4. Process of production of nutrients from waste by cavitation according to claim 3, CHARACTERIZED BECAUSE the volume of material in the third treatment stage (5) is established according to the production volume per hour with a minimum of 100 liters to a maximum of 1000 liters.

 5. Process of production of nutrients from waste by cavitation according to claim 4, CHARACTERIZED BECAUSE the residence time of the material in process in the third treatment stage (5), is established from the product processed with continuous flow or flow time and conform the production line in a continuous line.

 6. Process for the production of nutrients from waste by cavitation according to claim 5, CHARACTERIZED BECAUSE the treated product must be of the liquid or pasty type that is related to humidity and viscosity, adding 50% water to the material to convert the pasty product.

 7. Process for the production of nutrients from waste by cavitation according to claim 6, CHARACTERIZED BECAUSE the liquid or pasty material to be processed comprises waste of plant and / or animal matter.

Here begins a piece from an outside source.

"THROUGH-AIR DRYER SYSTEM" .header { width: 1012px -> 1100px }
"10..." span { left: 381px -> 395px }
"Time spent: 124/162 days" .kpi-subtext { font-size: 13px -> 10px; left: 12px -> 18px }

 8. Process for the production of nutrients from waste by cavitation according to claim 1, CHARACTERIZED BECAUSE the liquid material to be processed comprises rainwater to treat and obtain its potability.

9. Sonic and magnetic cavitation device for the treatment of waste CHARACTERIZED BECAUSE it comprises a flow pipe (29) arranged in the direction of the flow line and includes a neodymium magnet (30) essentially hollow cylindrical disposed inside a pipe of insulated support (31) and connected to the flow pipe (29), where said magnet (30) is disposed followed and adjacent to a mechanical ultrasonic generator (32) also disposed to the interior of the support tube (31); and where the pipe (29) comprises shielding (33) of thermal and magnetic insulation that surrounds and runs through said pipe (29) of the sonic and magnetic device (6).

 10. Sonic and magnetic cavitation device for waste treatment according to claim 9 CHARACTERIZED BECAUSE the magnet (30) comprises dimensions of 150 mm long with an outer diameter of 50 mm and an inner diameter of 25 mm and with a magnetic induction from 20 to 50 mT.

 eleven . Sonic and magnetic cavitation device for the treatment of food waste according to claim 10 CHARACTERIZED BECAUSE at the beginning of the flow line (29) additionally comprises an electronically controlled high pressure pump (7) with pressures ranging from 2 to 300 bar.

 12. Use of the sonic and magnetic cavitation device according to claim 9 to 11, CHARACTERIZED BECAUSE to process liquid or pasty material obtained from waste of plant and animal materials.

 13. Use of the sonic and magnetic cavitation device according to claim 9 to 1 1 CHARACTERIZED BECAUSE it allows to treat rainwater and groundwater and obtain its potability.